Some politicians are as dull as ditchwater, but many have a genuinely wicked sense of humour and love an audience, however small. (I remember an evening in 1990 in a Bradford curry house with a lovely man called Derek Fatchett, a Labour MP who died far too young, who made the three or four of us present laugh so much that my head hurt. I can’t recall a single joke that he told, but it was one of those glorious nights, doubtless fuelled by lager and poppadoms, that you hope won’t end too soon.)

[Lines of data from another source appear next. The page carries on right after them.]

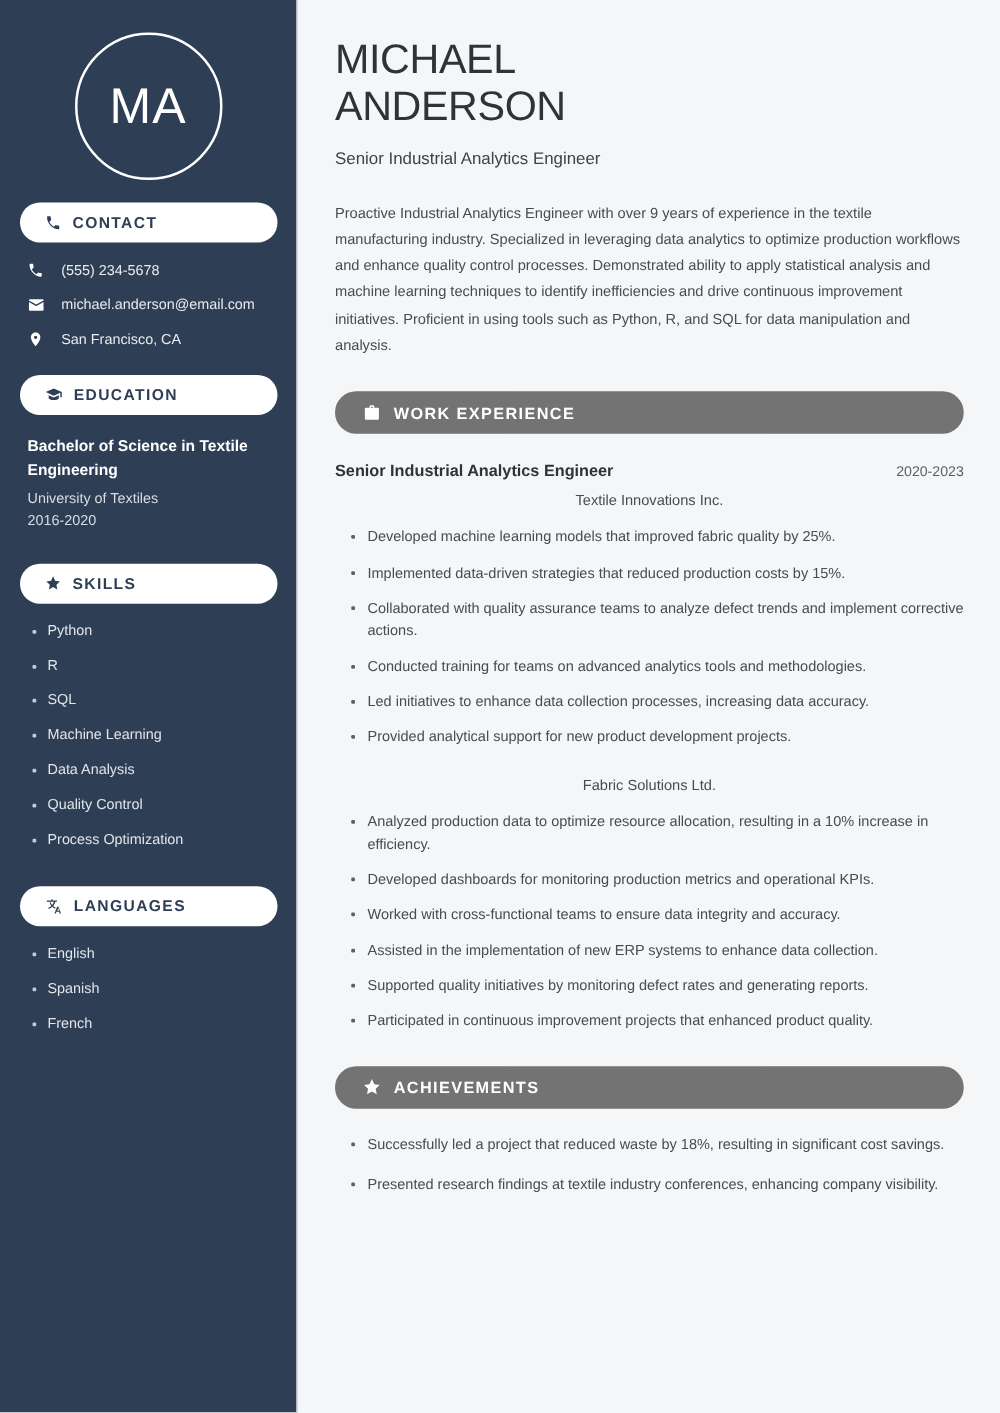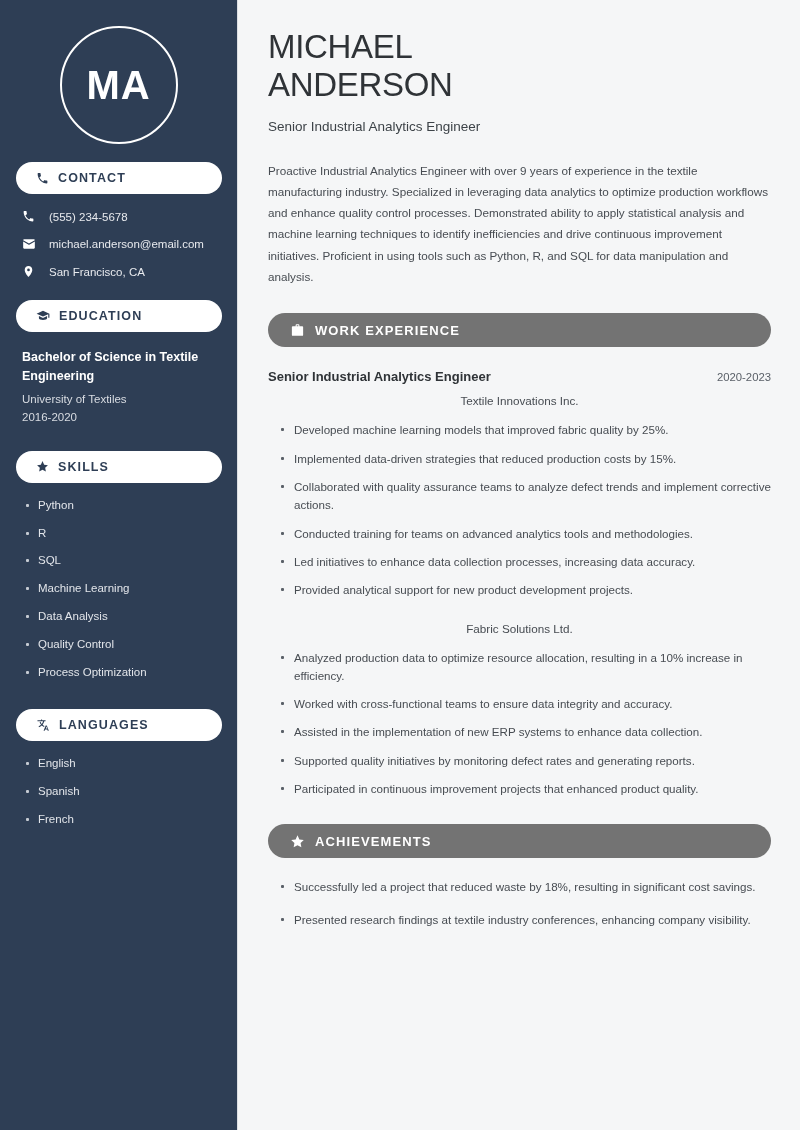--- a/index.html
+++ b/index.html
@@ -25,7 +25,7 @@
     display: flex; align-items: center; justify-content: center;
   }
   .avatar-initials {
-    font-size: 40px; font-weight: 700; letter-spacing: 1px; color: #ffffff;
+    font-size: 40px; font-weight: 400; letter-spacing: 1px; color: #ffffff;
   }
 
   .pill {

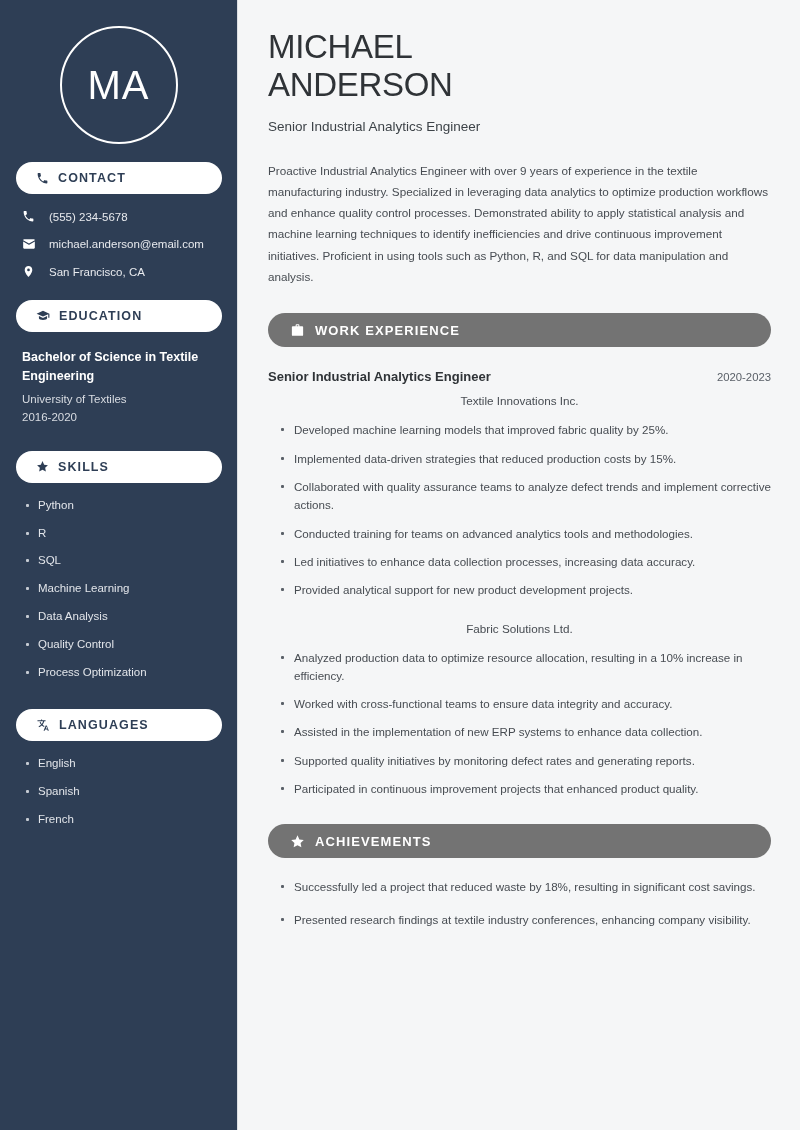--- a/index.html
+++ b/index.html
@@ -244,6 +244,7 @@
       <div class="job-company">Fabric Solutions Ltd.</div>
       <ul class="bullets">
         <li>Analyzed production data to optimize resource allocation, resulting in a 10% increase in efficiency.</li>
+        <li>Developed dashboards for monitoring production metrics and operational KPIs.</li>
         <li>Worked with cross-functional teams to ensure data integrity and accuracy.</li>
         <li>Assisted in the implementation of new ERP systems to enhance data collection.</li>
         <li>Supported quality initiatives by monitoring defect rates and generating reports.</li>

From the other side of the house comes Michael Gove, behind whose overgrown schoolboy looks is a mind which comes up with a stream of witty repartee. In the new, slightly risqué, Tory party he is a rising star, and is therefore allowed to write columns, like this one for The Times, which poke tongue-in-cheek fun at his colleagues. ‘Is your partner Tory enough?’, he wants to know, setting a quiz to find out. In the answer to Question No. 6, he states that if ‘The Dam Busters’ or ‘any film where Jerry gets it in the eye’ is your favourite you are ‘Simply Too Tory for words’ and need to be cossetted with copies of the Salisbury Review and bloater-paste sandwiches.
For some reason, that sentence conjures up to me an image of someone not unlike the sainted Stephen Fry – but he bats for the other team in politics, as well as in his private life. I have no way of knowing the truth, but the great man always sounds as though he wears a smoking jacket in his rare moments of leisure. Last night, he was a guest team captain on ‘Never Mind the Buzzcocks’, next weekend he is going to be driving a taxi around the USA. Has he finished his work on the new Dambusters script is the question to which we all want to know the answer!